I am truly baffled as to how the education community could allow the overreaction to a few percentage points on a standardized mathematics test to completely disrupt every curriculum that the school has to offer. It is my understanding that the school's mission is to serve the whole child. Has that changed? It also bothers me to hear a professional educator refer to other subject areas, music in particular, as "frills."
So, in response, I offer the following. This information can be accessed on the MENC (Music Educators National Conference) web site. Arts education leads to cognitive and basic skills development, which in turn leads to an increase in academic learning. Careful research has shown that music students hold higher grade point averages, achieving higher scores on their SATs. Students who study music develop faster physically, mentally, emotionally, and socially.
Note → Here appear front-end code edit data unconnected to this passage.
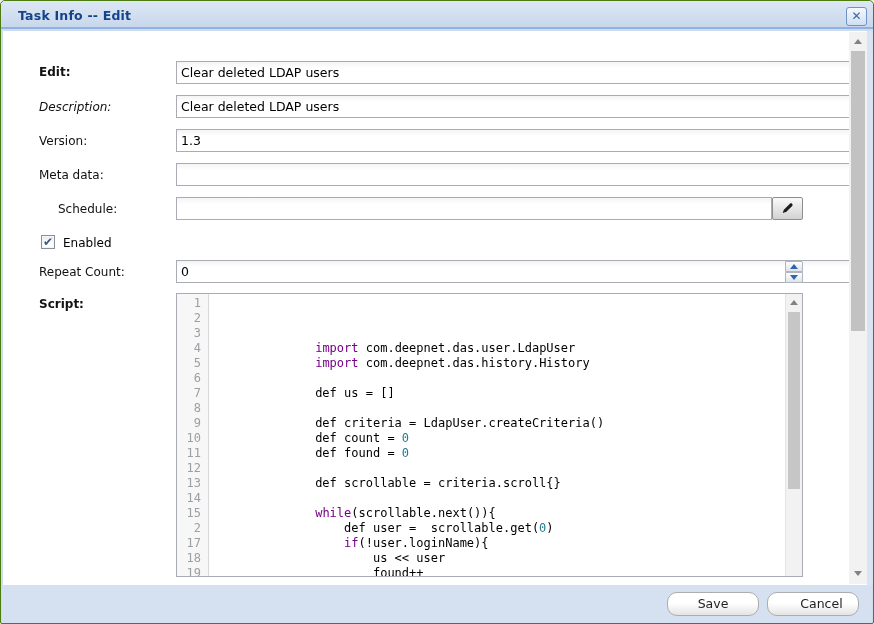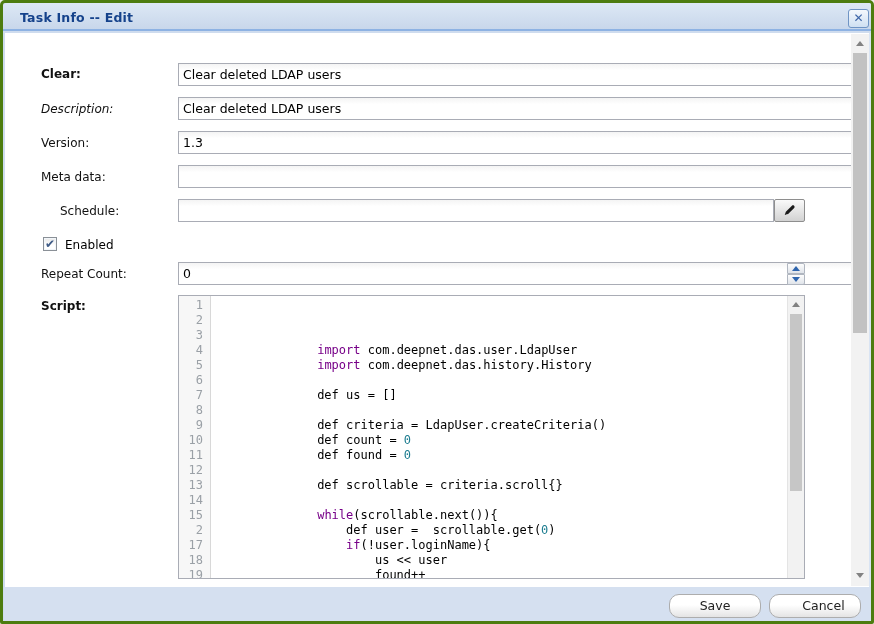--- a/index.html
+++ b/index.html
@@ -4,21 +4,21 @@
 <style>
   html,body{margin:0;padding:0;background:#eee;}
   *{box-sizing:border-box;}
   :root{
     --kw:#770088; --num:#1d7d90; --pl:#000000;
     --title:#15428b; --headbg1:#d9e5f3; --headbg2:#c8d7eb;
   }
   .window{
     position:relative; width:874px; height:624px;
     background:#cfdcee;
-    border:3px solid #4d7c0f;
+    border:1px solid #4d7c0f;
     border-radius:5px 5px 2px 2px;
     font-family:"DejaVu Sans","Liberation Sans",sans-serif;
     font-size:12px; color:#000; overflow:hidden;
   }
   
   .titlebar{
     position:absolute; left:0; top:0; width:872px; height:28px;
     background:linear-gradient(#dde8f5,#c8d7eb);
     border-bottom:2px solid #8db2e3;
     border-radius:4px 4px 0 0;
@@ -153,21 +153,21 @@
 
 <div class="window">
 
   <div class="titlebar">
     <span class="title">Task Info -- Edit</span>
     <div class="close-btn">✕</div>
   </div>
 
   <div class="win-body"></div>
 
-  <div class="flabel bold r-name-lbl">Clear:</div>
+  <div class="flabel bold r-name-lbl">Edit:</div>
   <input class="tinput r-name-in" type="text" value="Clear deleted LDAP users" style="">
 
   <div class="flabel r-desc-lbl">Description:</div>
   <input class="tinput r-desc-in" type="text" value="Clear deleted LDAP users" style="">
 
   <div class="flabel r-ver-lbl">Version:</div>
   <input class="tinput r-ver-in" type="text" value="1.3" style="">
 
   <div class="flabel r-meta-lbl">Meta data:</div>
   <input class="tinput r-meta-in" type="text" value="" style="">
In one particular study, children who had received school keyboard music lessons scored higher in mathematics and history than students not in the program, although their IQ scores were no higher than the other students' (ESEA 1969).
Brain research shows that music and arts activities develop the intellect. Did you know that music majors have the highest rate of admittance to medical school, higher than any other subject area including biochemistry, chemistry and physics? Another report disclosed the fact that the foremost technical designers and engineers in Silicon Valley are almost all practicing musicians. A third report reveals that the schools who produced the highest academic achievement in the United States today are spending 20 to 30 percent of the day on the arts, with special emphasis on music. A study in Rhode Island published in the May 23, 1996, issue of Nature reported that first-graders who participated in special music classes as part of an arts study saw their reading skills and math proficiency increase dramatically. Students who studied music appreciation scored 46 points higher on the math portion of the SAT in 1995, and 39 points higher if they had music performance experiences, than those without music education.
When I taught at Edgartown, I once did some research on the students who were consistently involved in my choral programs. Close to 90 percent of those students had achieved and maintained honor role status. In the New Hampshire high school where I am working today, the same percentages hold true. My students are members of the National Honor Society, student council, the recipients of numerous academic awards, are consistently accepted into some of the top colleges and universities in the country; they are strong peer leaders, and are deeply involved in community service. This is no coincidence. I always shake my head in disbelief whenever I hear of a school system that is cutting the arts in order to raise test scores.
To the educators at Edgartown School, I would advise, if you truly want to raise the academic achievement of your students, then you may want to reconsider your decision. Embrace the arts. They play a critical role in a child's development.
David M. Wilson
Bless you all
To the Editor:
Thank you, paramedic Tony White and EMT Stephanie Andrade. My dear family and also my dear friends, for cards, prayers and help. God bless.